- Pitcher
- Born: January 3, 1979 Maracay, Venezuela
- Died: December 29, 2011 (aged 32) Aragua, Venezuela
- Batted: RightThrew: Right

MLB debut
- April 19, 2003, for the Texas Rangers

Last MLB appearance
- August 8, 2004, for the Texas Rangers

MLB statistics
- Win–loss record: 1–2
- Earned run average: 5.94
- Strikeouts: 30
- Stats at Baseball Reference

Teams
- Texas Rangers (2003–2004);

= Rosman García =

Venezuelan baseball player (1979-2011)

Rosman José García (January 3, 1979 - December 29, 2011) was a Venezuelan professional baseball relief pitcher who played in Major League Baseball (MLB) from 2003 through 2004 for the Texas Rangers. Listed at 6' 2", 215 lb., he batted and threw right handed.
==Career==
In part of two seasons, García posted a 1–2 record with 30 strikeouts and a 5.94 ERA in 53 innings pitched.

On June 16, 1999, García became the first starting pitcher in Staten Island Yankees history. In 2008, he pitched for the Mexico City Red Devils of the Mexican League. In 14 starts, he was 4–5 with a 5.15 ERA and 44 strikeouts.

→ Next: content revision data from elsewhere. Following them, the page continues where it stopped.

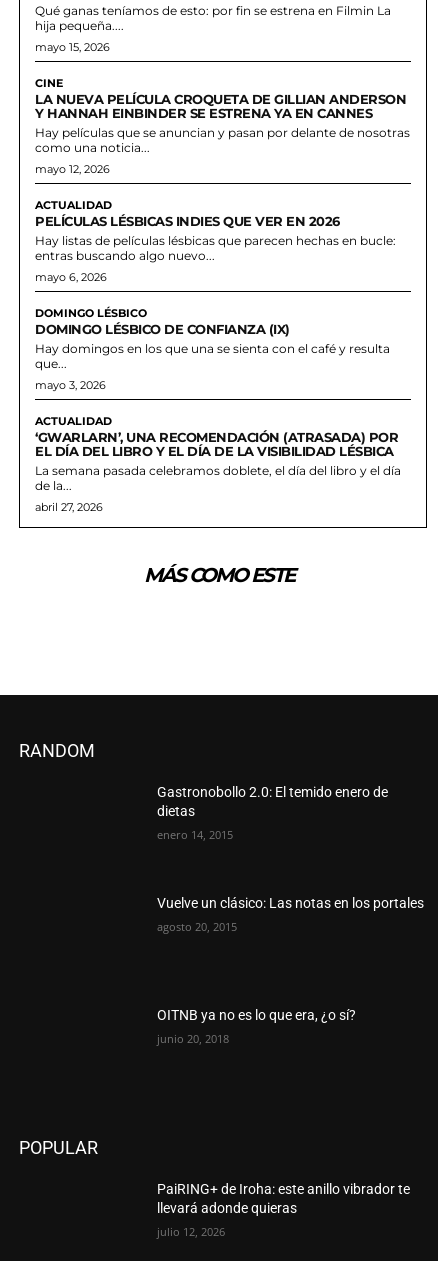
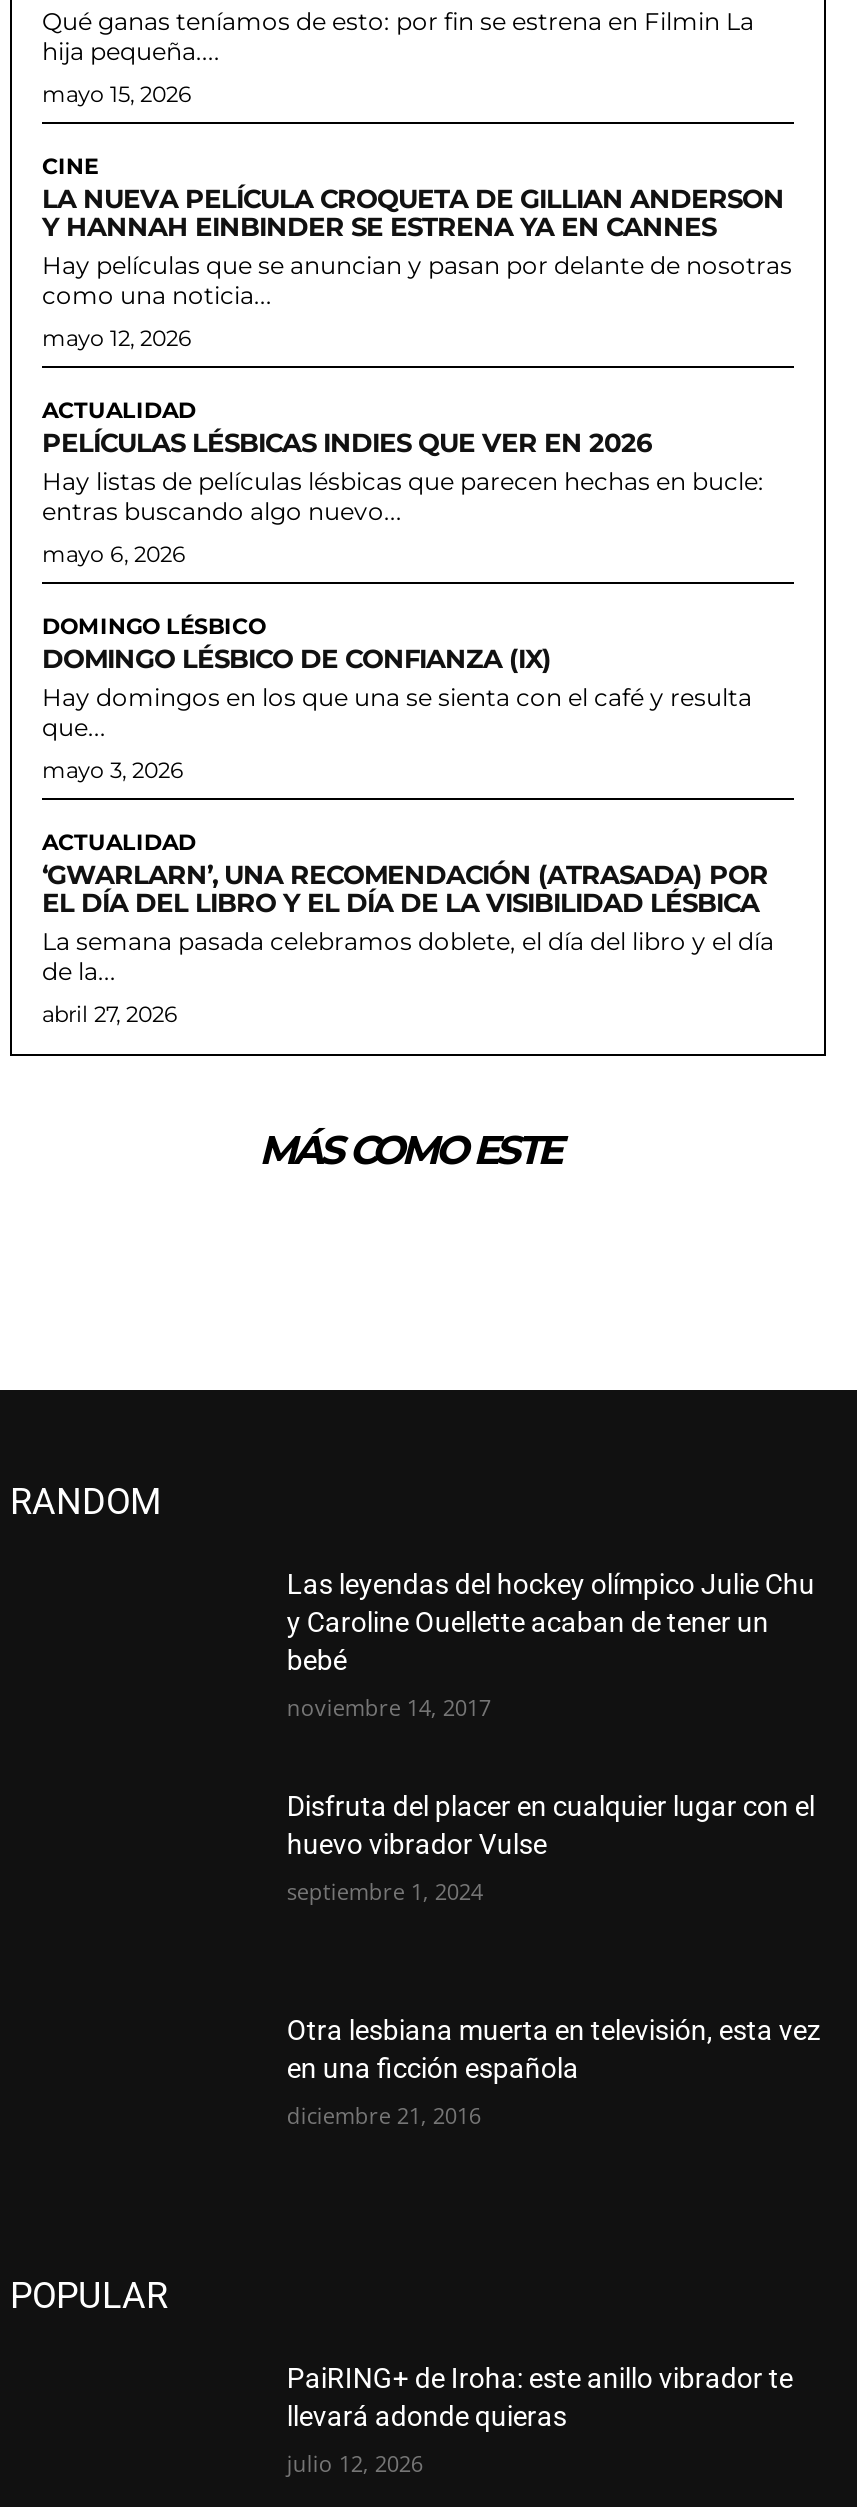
- Gastronobollo 2.0: El temido enero de
- dietas
+ Las leyendas del hockey olímpico Julie Chu
+ y Caroline Ouellette acaban de tener un
+ bebé

- enero 14, 2015
+ noviembre 14, 2017

- Vuelve un clásico: Las notas en los portales
+ Disfruta del placer en cualquier lugar con el
+ huevo vibrador Vulse

- agosto 20, 2015
+ septiembre 1, 2024

- OITNB ya no es lo que era, ¿o sí?
+ Otra lesbiana muerta en televisión, esta vez
+ en una ficción española

- junio 20, 2018
+ diciembre 21, 2016
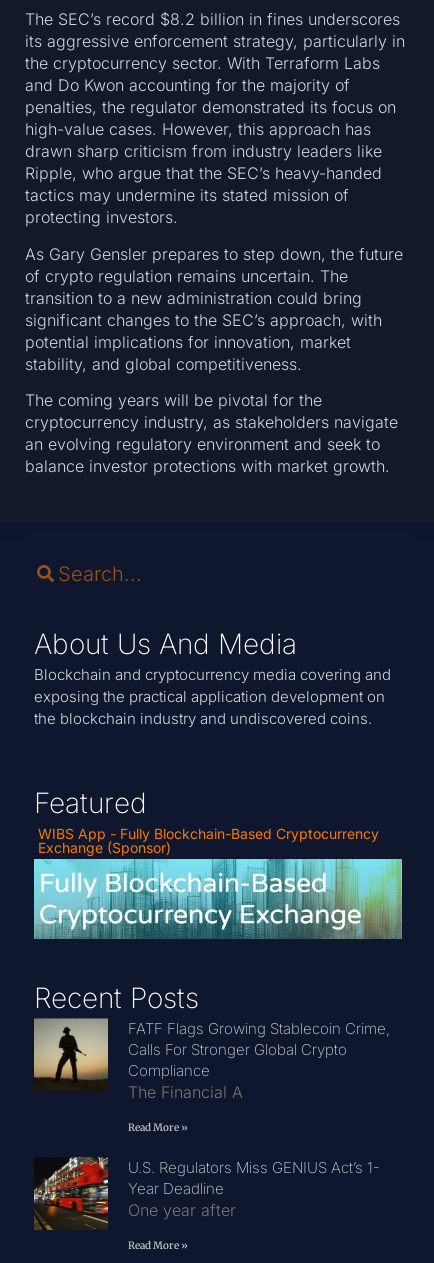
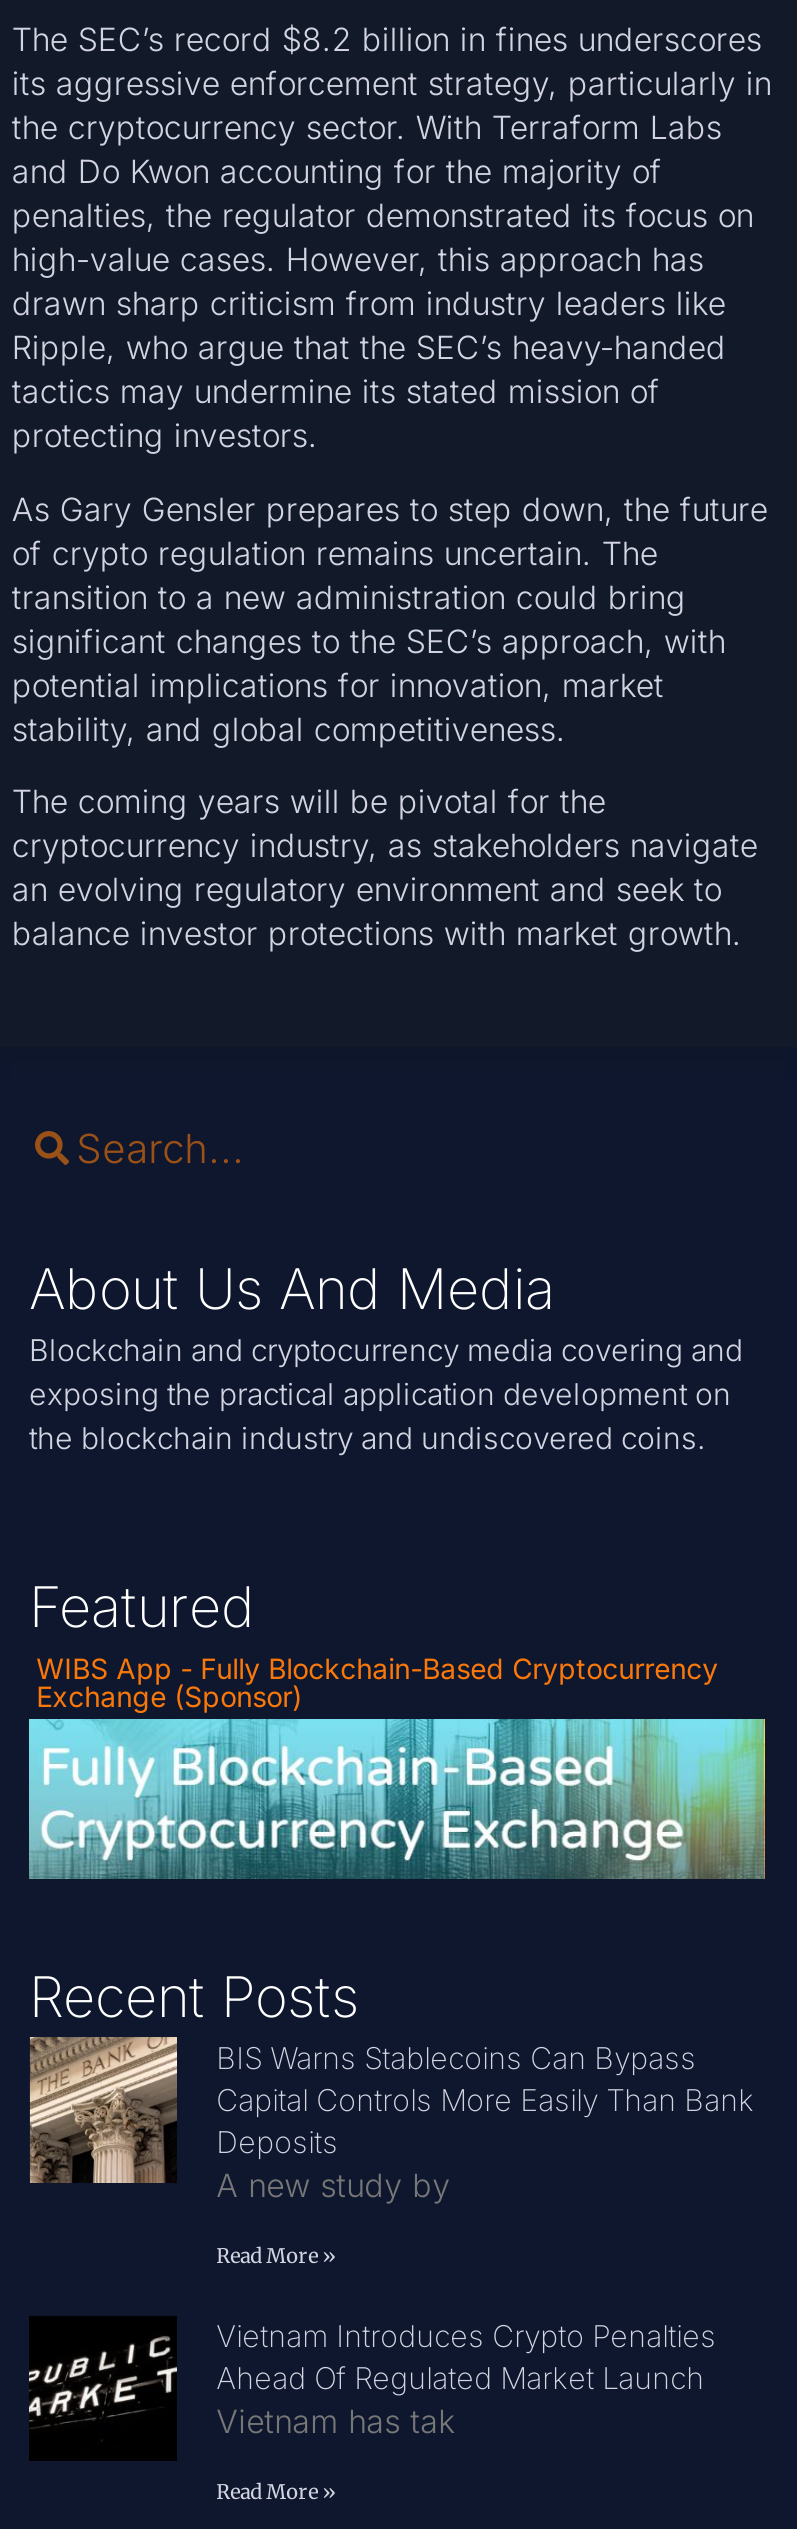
- [image]
- FATF Flags Growing Stablecoin Crime,
- Calls For Stronger Global Crypto
- Compliance
- The Financial A
+ [image]
+ BIS Warns Stablecoins Can Bypass
+ Capital Controls More Easily Than Bank
+ Deposits
+ A new study by

- [image]
- U.S. Regulators Miss GENIUS Act’s 1-
- Year Deadline
- One year after
+ [image]
+ Vietnam Introduces Crypto Penalties
+ Ahead Of Regulated Market Launch
+ Vietnam has tak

Originally, García debuted at age 18 with the Tigres de Aragua of the Venezuelan Professional Baseball League during the 1997–1998 season. In 2011–12, he became the pitcher to play the most consecutive seasons for the Tigres, with 14.
==Death==
García died in a car accident in 2011 in the km 24 of the Autopista Regional del Centro located in the Miranda State, five days short of his 33rd birthday.